NOTES TO CONSOLIDATED FINANCIAL STATEMENTS
(Unaudited)
NOTE A - BASIS OF PRESENTATION
The accompanying unaudited consolidated financial statements of Consolidated
Capital Equity Partners/Two, L.P. ("CCEP/2") have been prepared in accordance
with generally accepted accounting principles for interim financial information.
Accordingly, they do not include all of the information and footnotes required
by generally accepted accounting principles for complete financial statements.
In the opinion of ConCap Equities, Inc., (the "General Partner"), all
adjustments (consisting of normal recurring accruals) considered necessary for a
fair presentation have been included. Operating results for the three and six
month periods ended June 30, 1997, are not necessarily indicative of the results
that may be expected for the fiscal year ending December 31, 1997.
Consolidation
In 1985, Equity Partners/Two ("EP/2"), a California general partnership,
together with Anderson CC 2, a Georgia limited partnership, entered into a
general partnership agreement ("CC Office Associates") to acquire Cosmopolitan
Center, an office building located in Atlanta, Georgia. Pursuant to such general
partnership agreement, the property ownership is split 90%/10% between CCEP/2,
as successor to EP/2, and Anderson CC 2, respectively. CCEP/2's investment in CC
Office Associates is consolidated in CCEP/2's financial statements. No minority
interest liability has been reflected for Anderson CC 2's minority 10% interest
because the Master Loan balance, which is secured by a deed of trust held by
Consolidated Capital Institutional Properties/2 ("CCIP/2") on Cosmopolitan
Center, exceeds the value of the property. As a result, CC Office Associates
has a net capital deficit and no minority liability exists with respect to
CCEP/2.
NOTE B - RELATED PARTY TRANSACTIONS
CCEP/2 has no employees and is dependent on the General Partner and its
affiliates for management and administration of all partnership activities.
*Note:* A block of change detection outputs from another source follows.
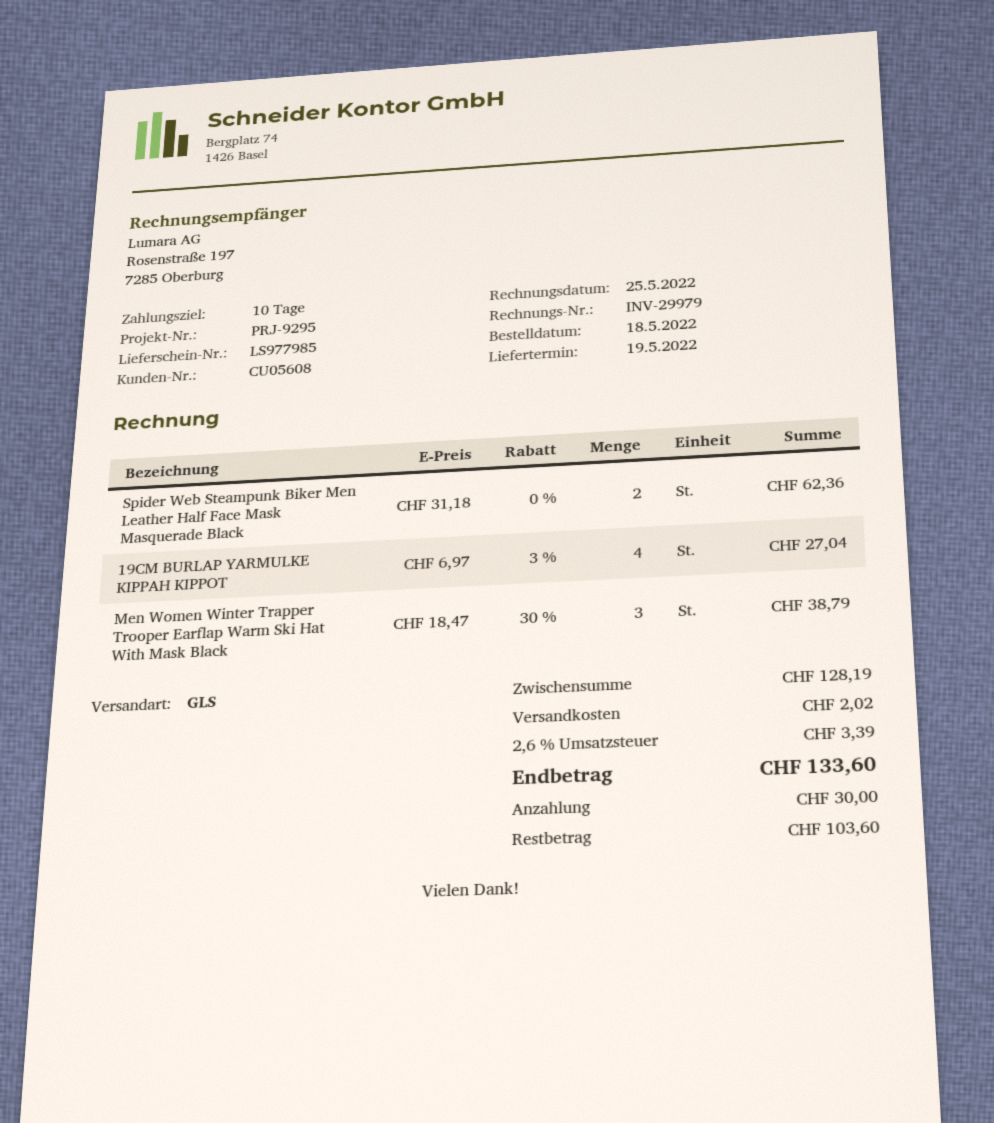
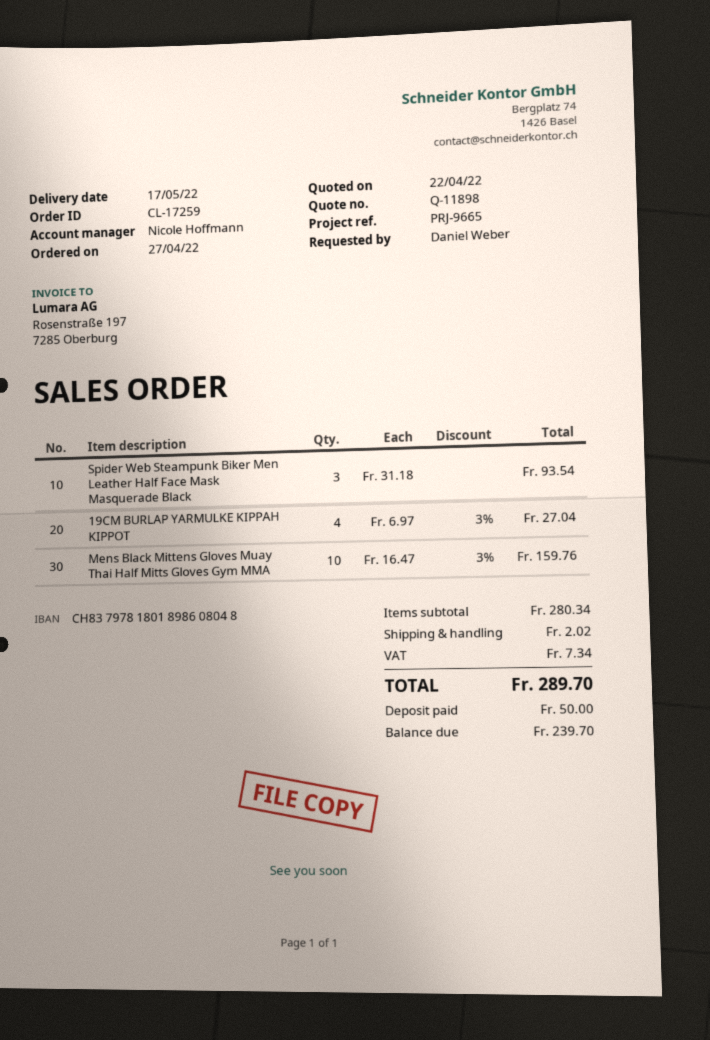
order date: 2022-05-18 -> 2022-04-27
delivery date: 2022-05-19 -> 2022-05-17
reference: PRJ-9295 -> PRJ-9665
Spider Web Steampunk Biker Men Leather Half Face Mask Masquerade Black: 2 x 31.18 = 62.36 -> 3 x 31.18 = 93.54
Men Women Winter Trapper Trooper Earflap Warm Ski Hat With Mask Black: 3 x 18.47 - 30% = 38.79 -> none
Mens Black Mittens Gloves Muay Thai Half Mitts Gloves Gym MMA: none -> 10 x 16.47 - 3% = 159.76
subtotal: 128.19 -> 280.34
tax: 3.39 -> 7.34
total: 133.60 -> 289.70
deposit: 30.00 -> 50.00
balance: 103.60 -> 239.70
CCEP/2 paid property management fees based upon collected gross rental revenues
for property management services in each of the six month periods ended June 30,
1997 and 1996. Fees paid to affiliates of the General Partner during the six
month periods ended June 30, 1997 and 1996, are included in operating expenses
on the consolidated statement of operations and are reflected in the following
table. The Partnership Agreement (the "Agreement") also provides for
reimbursement to the General Partner and its affiliates for costs incurred in
connection with the administration of CCEP/2's activities. The General Partner,
and its current affiliates, received reimbursements for the six months ended
June 30, 1997 and 1996, as reflected in the following table.
Also, CCEP/2 is subject to an Investment Advisory Agreement between CCEP/2 and
an affiliate of the General Partner. This agreement provides for an annual fee,
payable in monthly installments, to an affiliate of the General Partner for
advising and consulting services for CCEP/2's properties. Advisory fees paid
pursuant to this agreement are included in general and administrative expenses
on the consolidated statement of operations and are reflected in the following
table:
June 30,
1997 1996
(in thousands)
Property management fees $437 $401
Investment advisory fees 77 77
Lease commissions 214 167
Reimbursement for services of affiliates 131 139
In addition to the compensation and reimbursements described above, interest
payments are made to and loan advances are received from CCIP/2 pursuant to the
Master Loan Agreement, which is described more fully in the 1996 Annual Report.
No interest payments were made during the six month period ended June 30, 1996.
(See further discussion in "Note C"). An interest payment of approximately
$89,000 was made during the six month period ended June 30, 1997. No advances
were received under the Master Loan Agreement during the six months ended June
30, 1997. Advances in the amount of $1,000,000 were made under the Master Loan
Agreement during the six months ended June 30, 1996, to fund planned
improvements at CCEP/2's investment properties. Principal payments of
approximately $388,000 and $74,000 were made on the Master Loan during the six
months ended June 30, 1997 and 1996, respectively.
The Partnership insures its properties under a master policy through an agency
and insurer unaffiliated with the General Partner. An affiliate of the General
Partner acquired, in the acquisition of a business, certain financial
obligations from an insurance agency which was later acquired by the agent who
placed the current year's master policy. The current agent assumed the
financial obligations to the affiliate of the General Partner who receives
payments on these obligations from the agent. The amount of CCEP/2's insurance
premiums accruing to the benefit of the affiliate of the General Partner by
virtue of the agent's obligations is not significant.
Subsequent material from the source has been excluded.